Like mod_python.publisher, you have gone down the path of allowing
defaults and similarly don't deal with trailing slashes in a reasonable
way. This causes various problems due to the fact that different URLs
can be used to address the same resource. The different URLs can
have varying numbers of slashes in them, which makes calculating
relative URLs to another resource fiddly and error prone.

>     config = req.get_config()
>     (autoreload, log) = (int(config.get("PythonAutoReload", 1)), 
> int(config.get("PythonDebug", 0)))
>    
>     try:
>         module = apache.import_module('controllers.%s' % (controller, ),
> autoreload=autoreload, log=log)

Hope you don't expect autoreload to work on Python packages. It can be
unreliable at best in publically released versions of mod_python and new
module importer in future version will not support it.
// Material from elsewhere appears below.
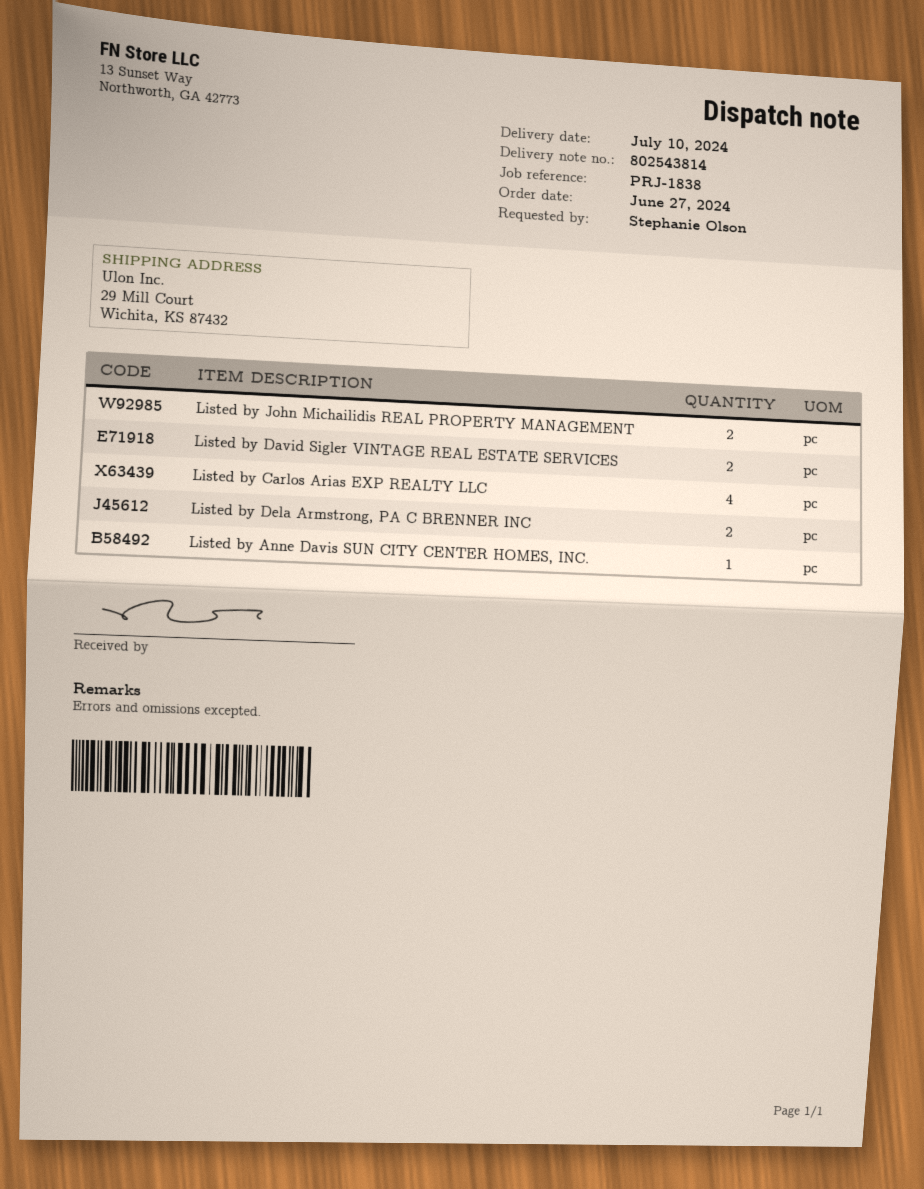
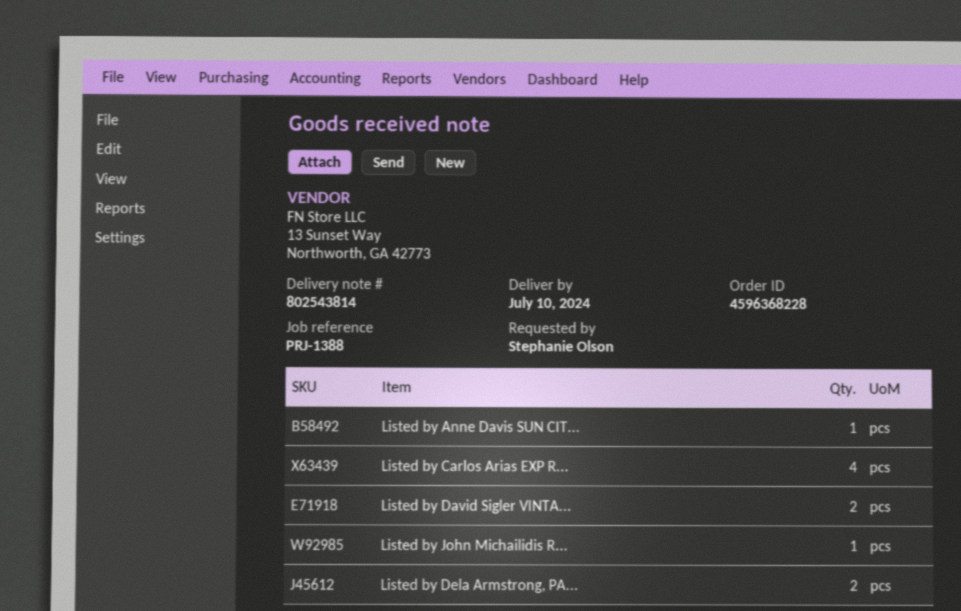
reference: PRJ-1838 -> PRJ-1388
Listed by John Michailidis REAL PROPERTY MANAGEMENT: 2 -> 1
But then there
are better ways of doing what you are doing when new importer is
available as you will be able to load module by full path.

>     except ImportError:
>         req.log_error('Cannot import controller %s' % (controller, ))
>
>     object = getattr(module, method)

You don't reraise the ImportError exception or return any other sort
of explicit error status. Thus, when module can't be imported, it will
still try and access the method from the module, but module variable
will not exist and so it will die.

Luckily you don't allow arbitrary traversal and only allow method
name to start with alphabetic character, so no issue with notional
private stuff prefixed with underscore.

>     if callable(object):
>         req.params = util.FieldStorage(req, keep_blank_values=1)

It is traditional that if storing FieldStorage instance in request object
that it be stored as req.form.

>         result = util.apply_fs_data(object, req.params, req=req)
>     else:
>         req.log_error('%s is not callable' % (object, ))
>         return apache.HTTP_INTERNAL_SERVER_ERROR

Okay, so only allowing access to callable and not acess to data.
More safe than mod_python.publisher in that respect.
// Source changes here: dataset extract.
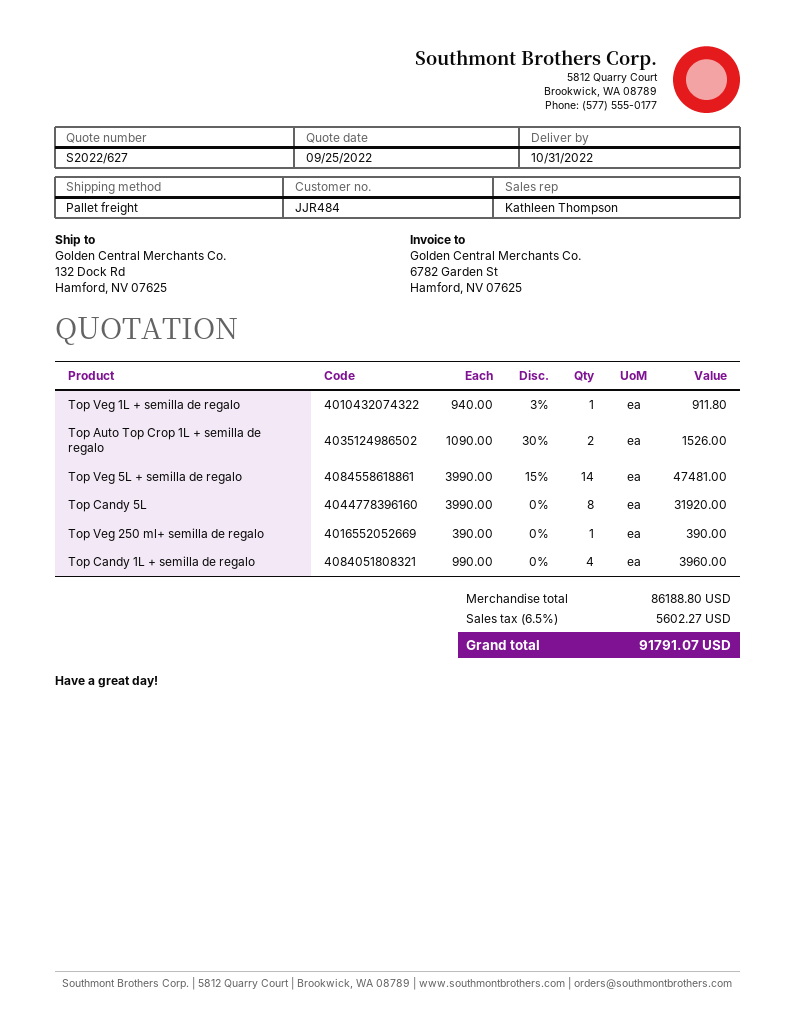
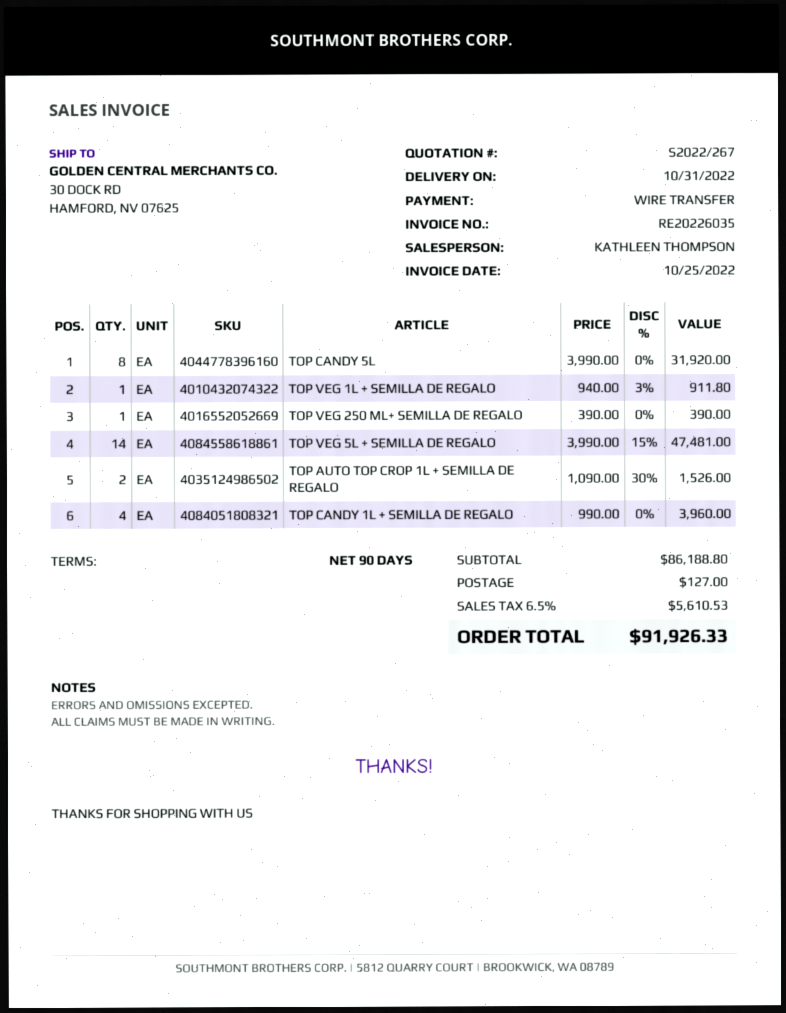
quote number: S2022/627 -> S2022/267
ship to: 132 Dock Rd, Hamford, NV 07625 -> 30 DOCK RD, HAMFORD, NV 07625
shipping: none -> 127.00
tax: 6.5% = 5602.27 -> 6.5% = 5610.53
total: 91791.07 -> 91926.33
>     if result or req.bytes_sent or req.next:

Do you understand what req.next attribute is? It probably isn't
relevant to you and how you use it is probably wrong in this
case anyway. I should probably check that how mod_python.publisher
even uses it is sensible.

>         req.content_type = 'text/html'

If data has already been sent, ie., req.bytes_sent, is non zero,
then setting content length here will not do anything as it has
to be set before first write of data.

>         req.write(result)

Your callables must always ensure they return string objects.
In mod_python.publisher, it will at least convert non string objects
to strings and attempts to treat Unicode strings specially as well.
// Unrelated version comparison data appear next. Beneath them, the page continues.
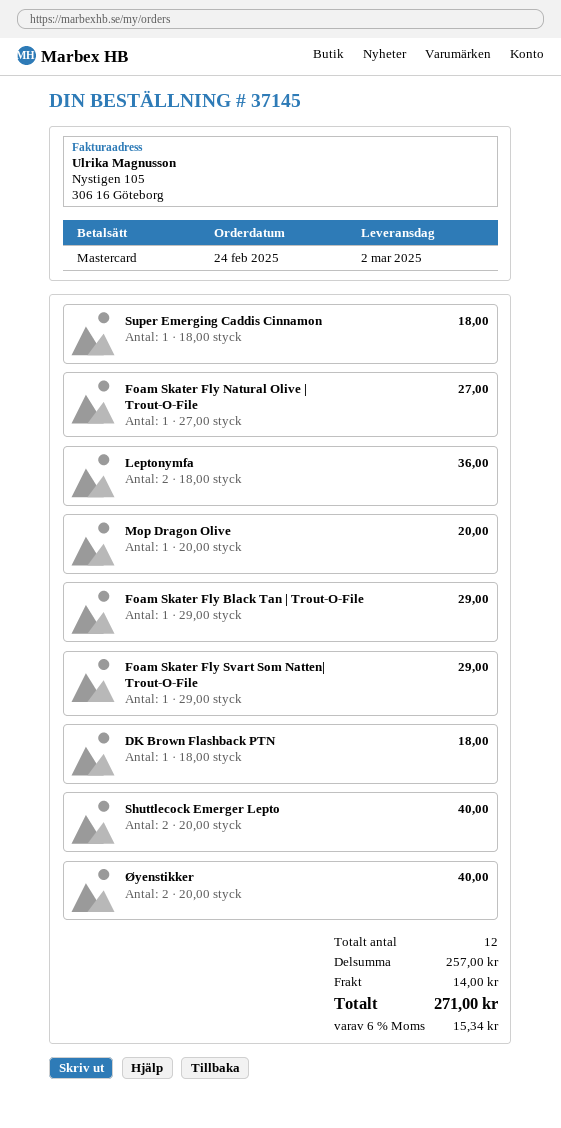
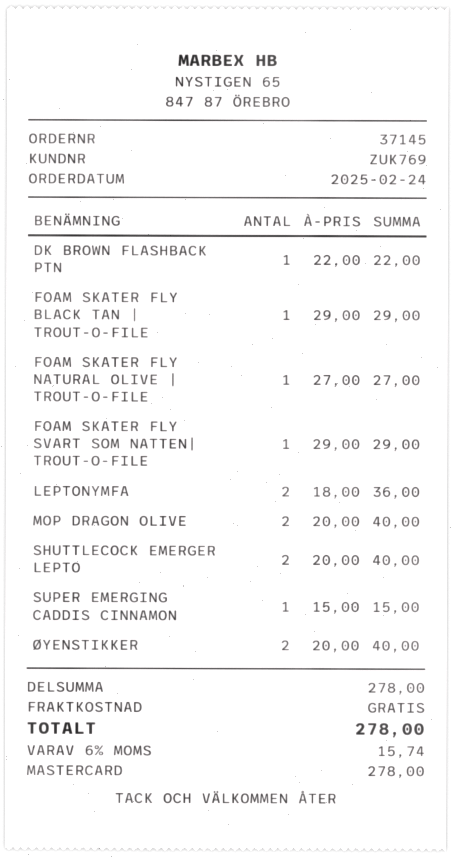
Super Emerging Caddis Cinnamon: 1 x 18.00 = 18.00 -> 1 x 15.00 = 15.00
Mop Dragon Olive: 1 x 20.00 = 20.00 -> 2 x 20.00 = 40.00
DK Brown Flashback PTN: 1 x 18.00 = 18.00 -> 1 x 22.00 = 22.00
subtotal: 257.00 -> 278.00
shipping: 14.00 -> 0.00
tax: 6% = 15.34 -> 6% = 15.74
total: 271.00 -> 278.00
Problem with this code is if bytes were sent and result is None,
it will try and write result and die because it isn't a string.

>         return apache.OK
>     else:
>         req.log_error('Nothing returned')
>         return apache.HTTP_INTERNAL_SERVER_ERROR
> 
> 
> In advance, thanks for support !

Overall, I don't see why you couldn't use mod_python.publisher.
Yes, publisher provides more features, but if you set your code
up correctly, you would still get same result as what you are
aiming for without having to create your own handler.

Graham